Could they look for outside catching help?
“I definitely think there is room for growth with both those guys,” Servais said, referring to veteran Tom Murphy and rookie Cal Raleigh. “What’s available, what’s it going to cost, all those things. Cal is very young. He learned a ton this year. I do believe there is a good offensive player in there.”
“Tom Murphy,” he continued, “another guy who did not play (in 2020 like Mitch Haniger). To get him through an entire season and knowing the impact he had with our pitching staff, I don’t think we give enough credit to those guys. We talk about our pitching coaches, our analysts, the whole group, but at the end of the day the player has got to play. They have to believe in our process and what we are talking about and nobody believes bigger in what we are doing than Tom Murphy, and he has a voice to drive it with our pitching staff. There’s a lot of value there.”
Servais also noted with Dipoto nodding in agreement that he believes Luis Torrens will continue to catch while playing multiple positions going forward.
Wherefore art thou Julio?
Julio Rodríguez put up tremendous numbers across High-A and Double-A this season all the while accumulating a different kind of experience playing for his country, the Domincan Republic, both in the Olympics and Olympic qualifiers. Will he have a chance to compete for a position out of spring training?
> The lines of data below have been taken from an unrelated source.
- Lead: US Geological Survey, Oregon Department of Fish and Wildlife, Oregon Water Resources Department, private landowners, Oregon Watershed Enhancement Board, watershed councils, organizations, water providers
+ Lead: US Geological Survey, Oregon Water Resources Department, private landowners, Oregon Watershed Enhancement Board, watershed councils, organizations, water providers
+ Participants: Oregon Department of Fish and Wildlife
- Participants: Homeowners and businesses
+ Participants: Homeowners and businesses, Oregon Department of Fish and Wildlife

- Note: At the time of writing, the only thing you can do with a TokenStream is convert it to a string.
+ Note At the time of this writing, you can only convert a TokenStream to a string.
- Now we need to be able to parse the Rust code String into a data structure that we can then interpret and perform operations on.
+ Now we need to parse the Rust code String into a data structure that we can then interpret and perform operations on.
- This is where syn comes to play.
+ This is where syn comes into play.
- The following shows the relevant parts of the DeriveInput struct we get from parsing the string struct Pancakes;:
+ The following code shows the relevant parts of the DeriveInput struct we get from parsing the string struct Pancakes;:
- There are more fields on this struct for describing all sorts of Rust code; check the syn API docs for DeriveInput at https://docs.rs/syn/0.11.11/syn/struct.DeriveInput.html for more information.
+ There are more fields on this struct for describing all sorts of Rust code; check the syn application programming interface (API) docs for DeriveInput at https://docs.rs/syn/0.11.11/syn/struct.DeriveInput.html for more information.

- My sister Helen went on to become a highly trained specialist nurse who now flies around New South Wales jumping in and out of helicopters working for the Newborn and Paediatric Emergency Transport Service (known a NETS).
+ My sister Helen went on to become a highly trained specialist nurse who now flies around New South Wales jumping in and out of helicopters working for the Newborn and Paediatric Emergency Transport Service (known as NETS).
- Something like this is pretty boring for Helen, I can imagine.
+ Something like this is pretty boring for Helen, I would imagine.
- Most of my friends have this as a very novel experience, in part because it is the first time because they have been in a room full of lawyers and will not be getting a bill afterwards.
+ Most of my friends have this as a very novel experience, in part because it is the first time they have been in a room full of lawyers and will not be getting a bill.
“With Julio there really is no unrealistic expectation,” said Dipoto. “He is so talented. It’s hard to have a better year than he had. It was phenomenal. Tough to sit here on Oct. 7 and pinpoint what that means for the start of his 2022 season but I wouldn’t put anything past him. Some of that is whatever opportunity is available on the front end is going to be dictated by what we are able to do in the offseason. Where the pieces fall (between now and the start of spring training) remains, but I would be stunned if Julio doesn’t play a role, and a significant role, in our 2022 season.”
More J.P. please
J.P. Crawford is entering his second year of arbitration eligibility, and it seems a natural that the Mariners would want to extend the 26-year-old shortstop.
“Since he arrived here, J.P. has gotten better every year,” said Dipoto. “The leader on the field mentality. I love the energy he brought this year at the top of the lineup. For a team that really achieved what it achieved because of its emotion and because of its emotional leaders, I thought J.P. showed emotional leadership at really a young age. If I had considered the idea of keeping him here longer than what presently is available I probably wouldn’t share it at this point, but we do intend on J.P. being here and being a fixture in what we are doing and we will address that at the appropriate time in the appropriate way.”